• What to produce: In the entries below, the word "innego" appears on some lines. Copy each of those lines.

• Listed records:
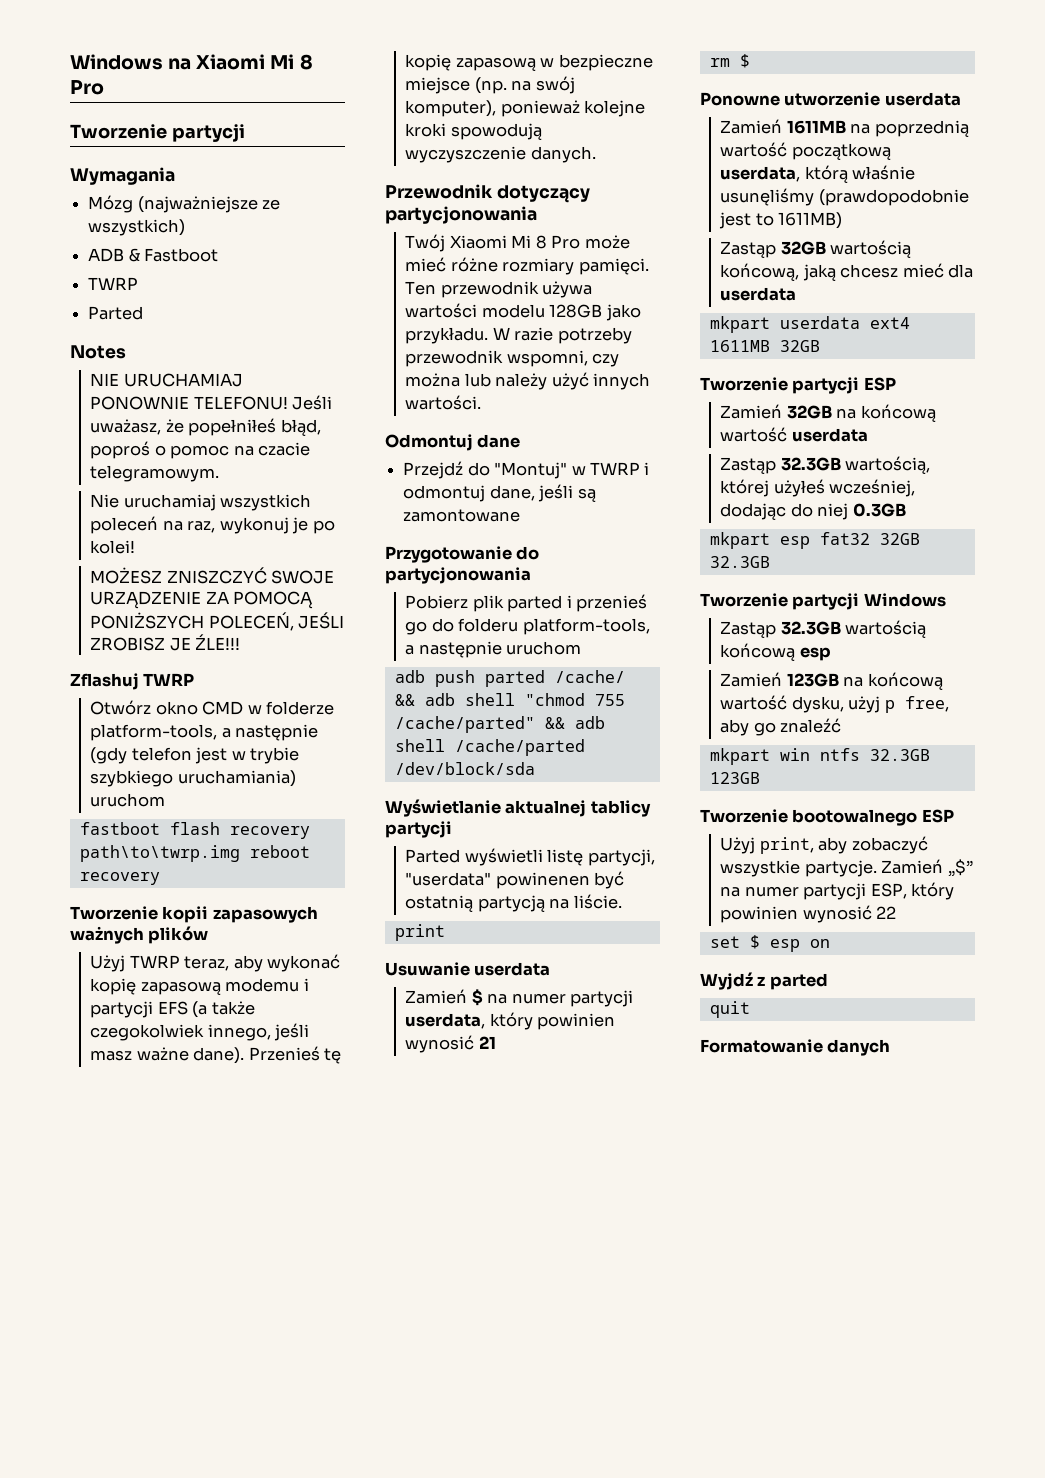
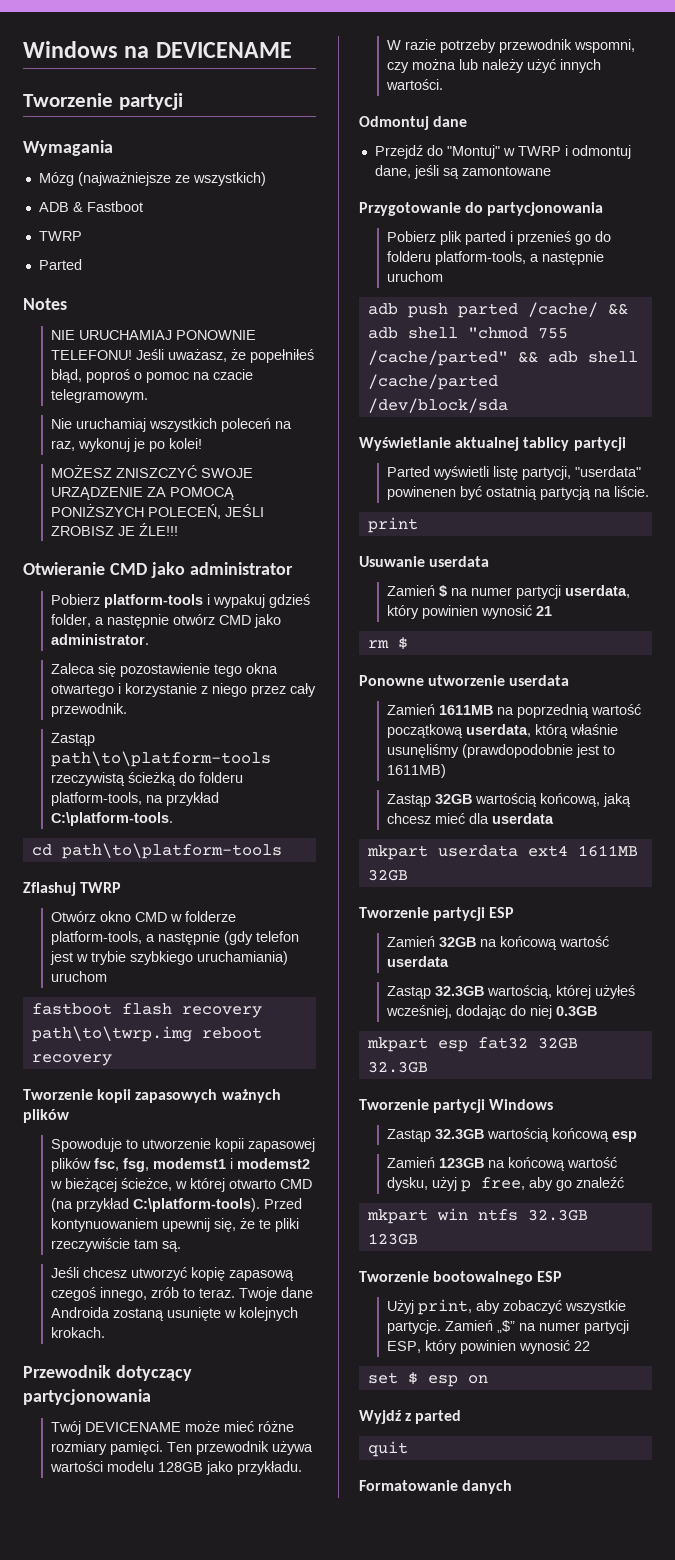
- Windows na Xiaomi Mi 8 Pro
+ Windows na DEVICENAME
+ Otwieranie CMD jako administrator
+ Pobierz platform-tools i wypakuj gdzieś folder, a następnie otwórz CMD jako administrator.
+ Zaleca się pozostawienie tego okna otwartego i korzystanie z niego przez cały przewodnik.
+ Zastąp path\to\platform-tools rzeczywistą ścieżką do folderu platform-tools, na przykład C:\platform-tools.
+ cd path\to\platform-tools
- Użyj TWRP teraz, aby wykonać kopię zapasową modemu i partycji EFS (a także czegokolwiek innego, jeśli masz ważne dane). Przenieś tę kopię zapasową w bezpieczne miejsce (np. na swój komputer), ponieważ kolejne kroki spowodują wyczyszczenie danych.
+ Spowoduje to utworzenie kopii zapasowej plików fsc, fsg, modemst1 i modemst2 w bieżącej ścieżce, w której otwarto CMD (na przykład C:\platform-tools). Przed kontynuowaniem upewnij się, że te pliki rzeczywiście tam są.
+ Jeśli chcesz utworzyć kopię zapasową czegoś innego, zrób to teraz. Twoje dane Androida zostaną usunięte w kolejnych krokach.
- Twój Xiaomi Mi 8 Pro może mieć różne rozmiary pamięci.
+ Twój DEVICENAME może mieć różne rozmiary pamięci.

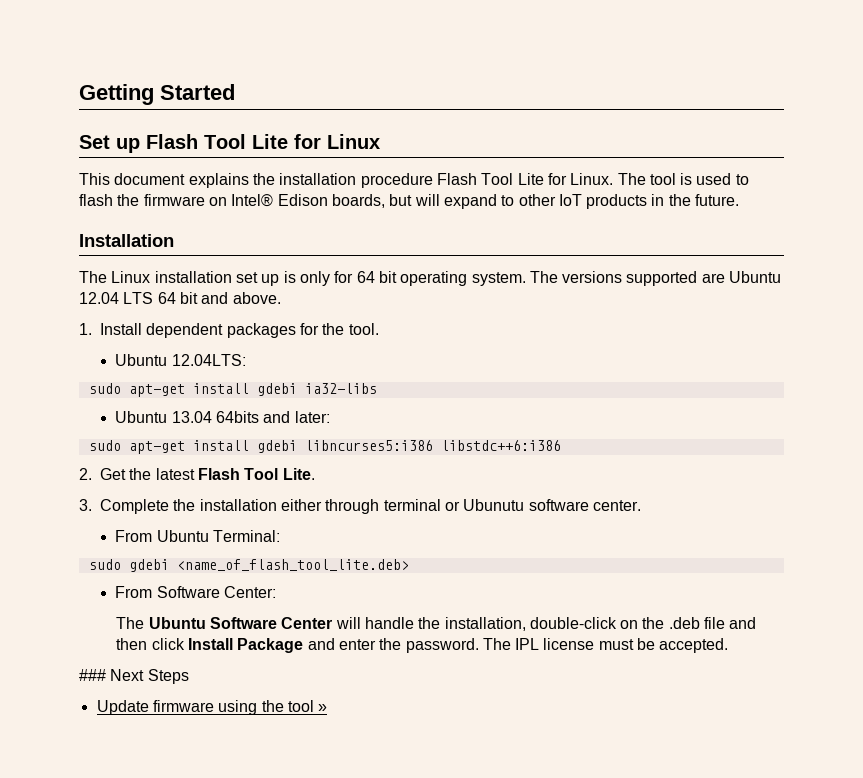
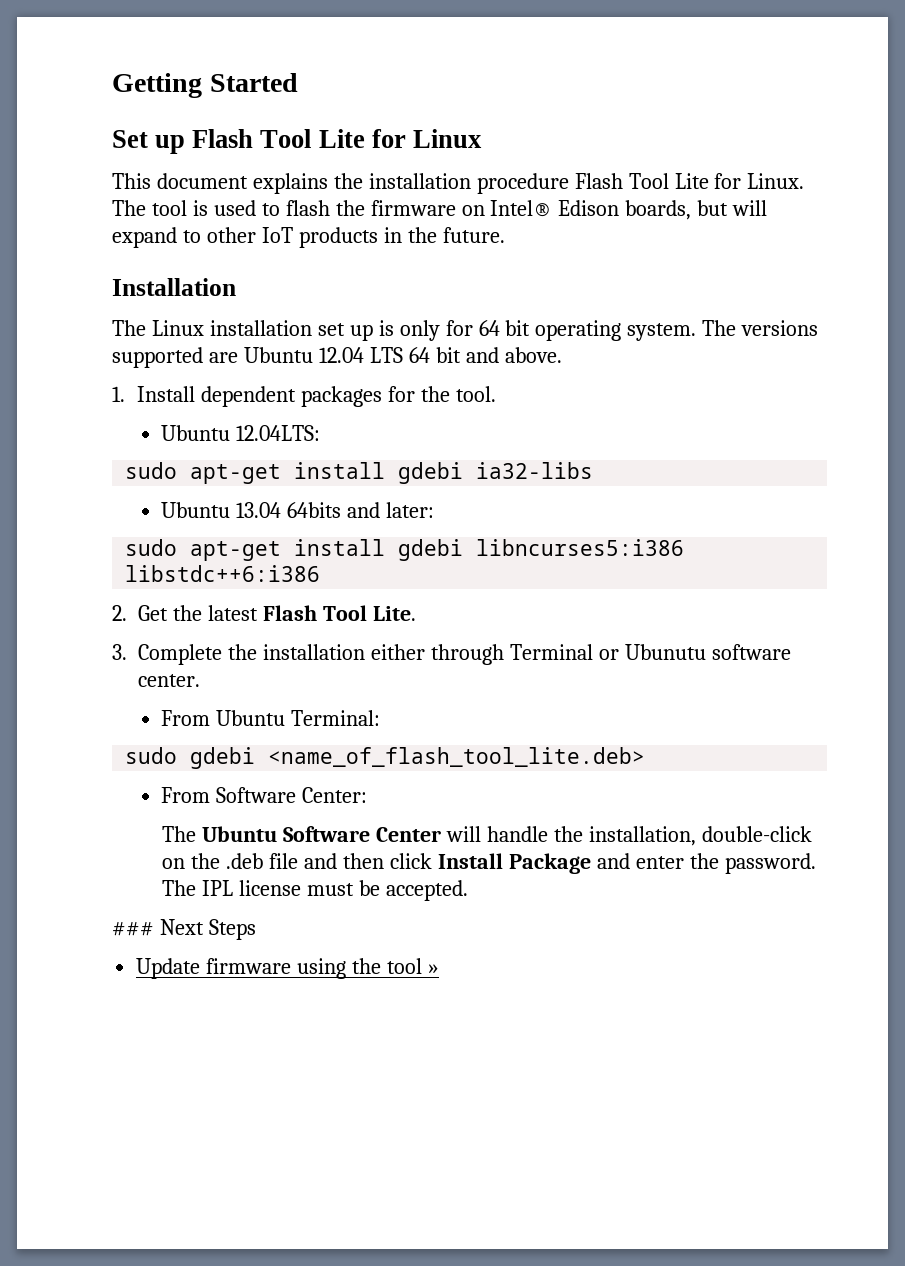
- 3. Complete the installation either through terminal or Ubunutu software center.
+ 3. Complete the installation either through Terminal or Ubunutu software center.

• Exercise response:
- Użyj TWRP teraz, aby wykonać kopię zapasową modemu i partycji EFS (a także czegokolwiek innego, jeśli masz ważne dane). Przenieś tę kopię zapasową w bezpieczne miejsce (np. na swój komputer), ponieważ kolejne kroki spowodują wyczyszczenie danych.
+ Jeśli chcesz utworzyć kopię zapasową czegoś innego, zrób to teraz. Twoje dane Androida zostaną usunięte w kolejnych krokach.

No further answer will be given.